(Revision comparison data)
-*-

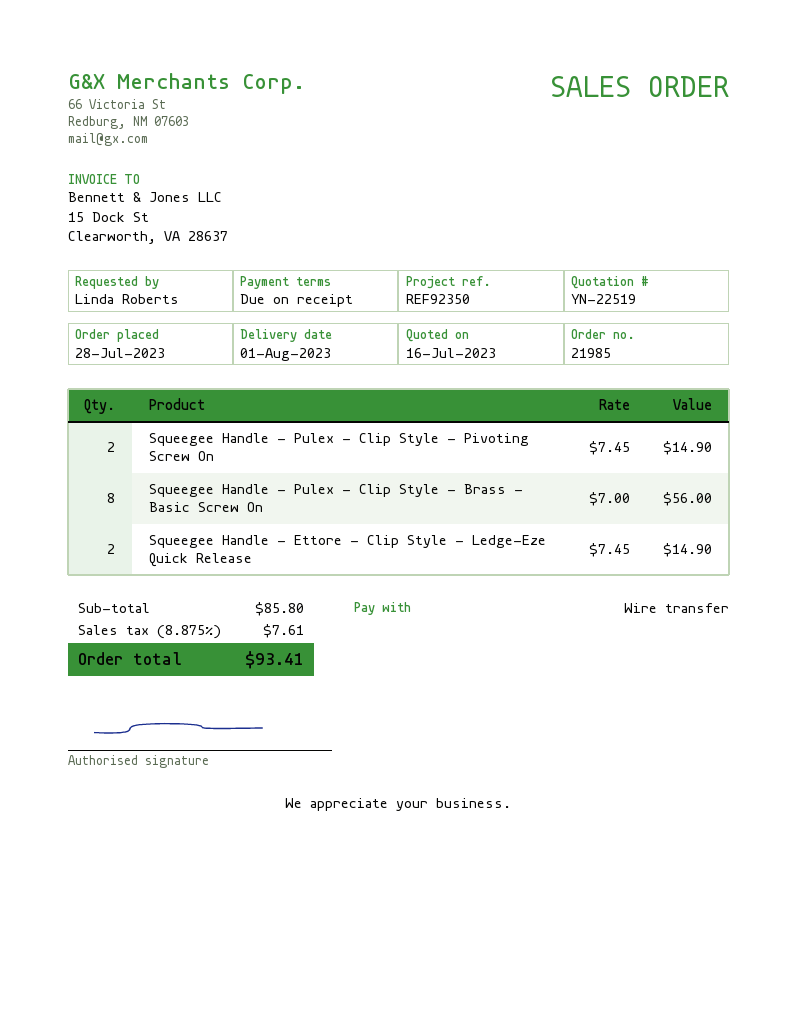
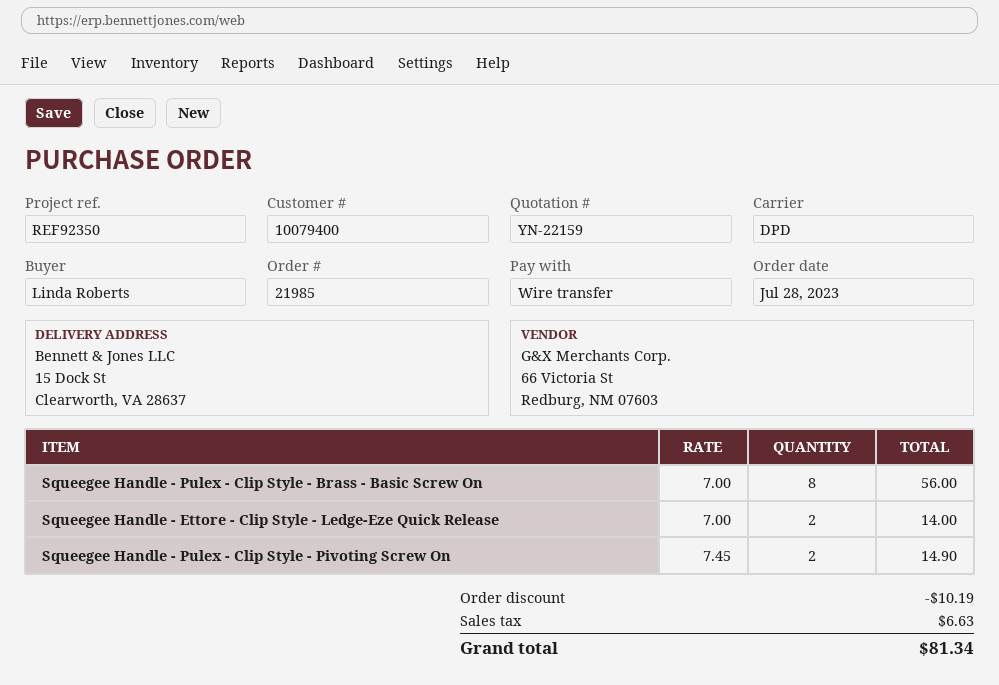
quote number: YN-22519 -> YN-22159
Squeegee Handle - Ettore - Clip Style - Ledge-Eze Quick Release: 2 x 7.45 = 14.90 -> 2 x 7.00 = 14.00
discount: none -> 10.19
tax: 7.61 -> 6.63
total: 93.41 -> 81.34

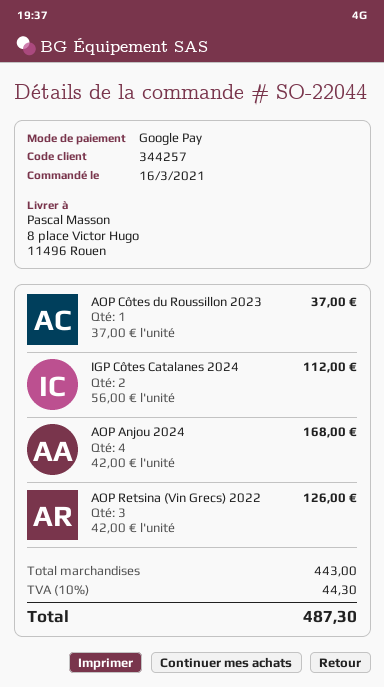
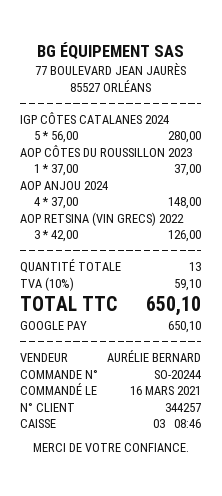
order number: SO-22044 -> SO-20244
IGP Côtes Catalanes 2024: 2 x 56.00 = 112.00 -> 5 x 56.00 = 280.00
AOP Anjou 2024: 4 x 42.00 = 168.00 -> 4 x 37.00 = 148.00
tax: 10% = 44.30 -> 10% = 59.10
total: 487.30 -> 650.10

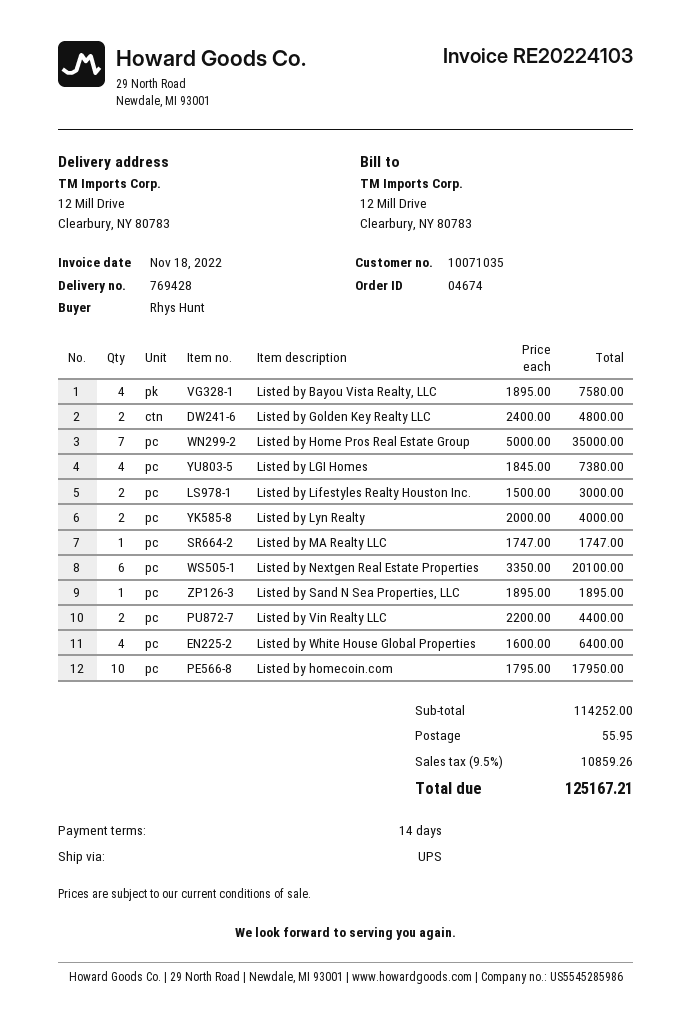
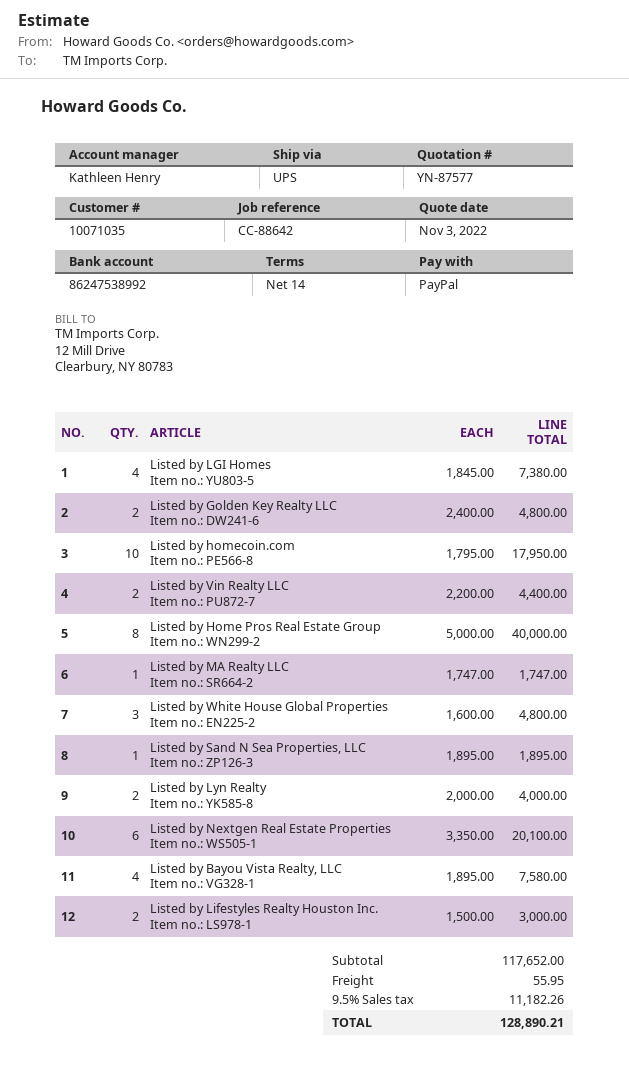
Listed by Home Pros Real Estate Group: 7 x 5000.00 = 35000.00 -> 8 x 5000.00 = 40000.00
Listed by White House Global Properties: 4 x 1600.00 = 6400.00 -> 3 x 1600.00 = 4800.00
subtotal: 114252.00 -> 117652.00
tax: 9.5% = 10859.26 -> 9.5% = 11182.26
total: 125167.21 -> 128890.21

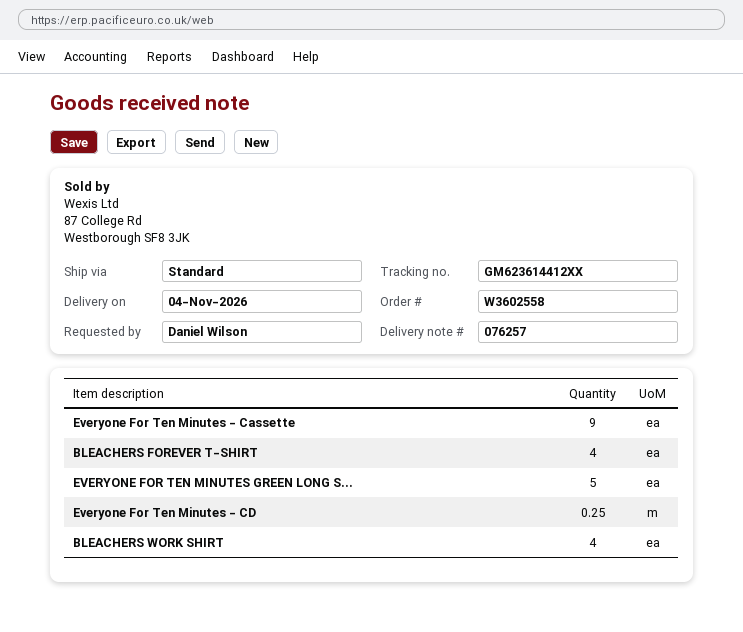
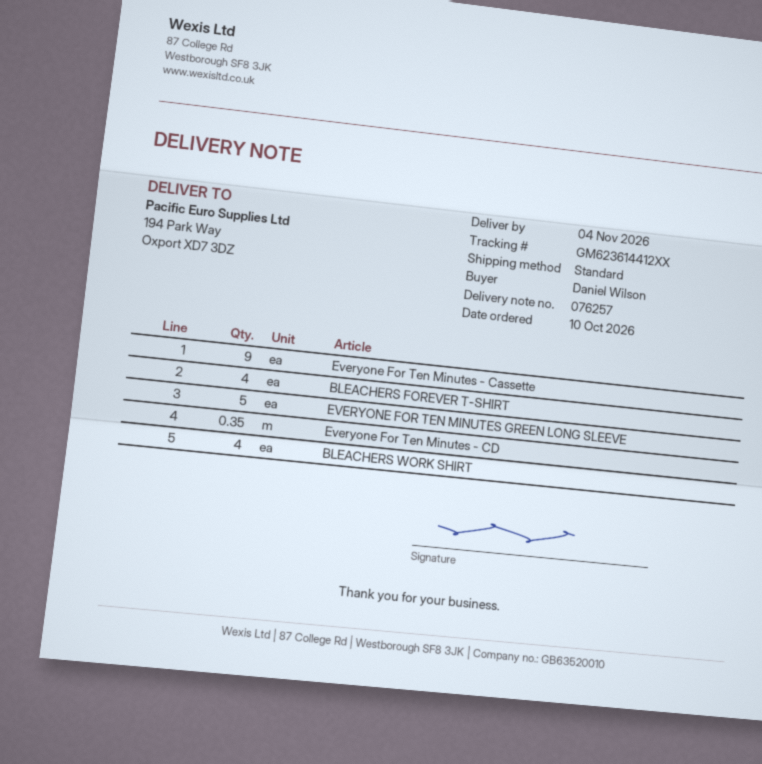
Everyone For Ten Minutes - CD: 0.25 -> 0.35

-*-

**Required action:**
When you output the entries, keep each line exactly as it is and leave out any pictures.

**Response for this exercise:**
quote number: YN-22519 -> YN-22159
Squeegee Handle - Ettore - Clip Style - Ledge-Eze Quick Release: 2 x 7.45 = 14.90 -> 2 x 7.00 = 14.00
discount: none -> 10.19
tax: 7.61 -> 6.63
total: 93.41 -> 81.34

order number: SO-22044 -> SO-20244
IGP Côtes Catalanes 2024: 2 x 56.00 = 112.00 -> 5 x 56.00 = 280.00
AOP Anjou 2024: 4 x 42.00 = 168.00 -> 4 x 37.00 = 148.00
tax: 10% = 44.30 -> 10% = 59.10
total: 487.30 -> 650.10

Listed by Home Pros Real Estate Group: 7 x 5000.00 = 35000.00 -> 8 x 5000.00 = 40000.00
Listed by White House Global Properties: 4 x 1600.00 = 6400.00 -> 3 x 1600.00 = 4800.00
subtotal: 114252.00 -> 117652.00
tax: 9.5% = 10859.26 -> 9.5% = 11182.26
total: 125167.21 -> 128890.21

Everyone For Ten Minutes - CD: 0.25 -> 0.35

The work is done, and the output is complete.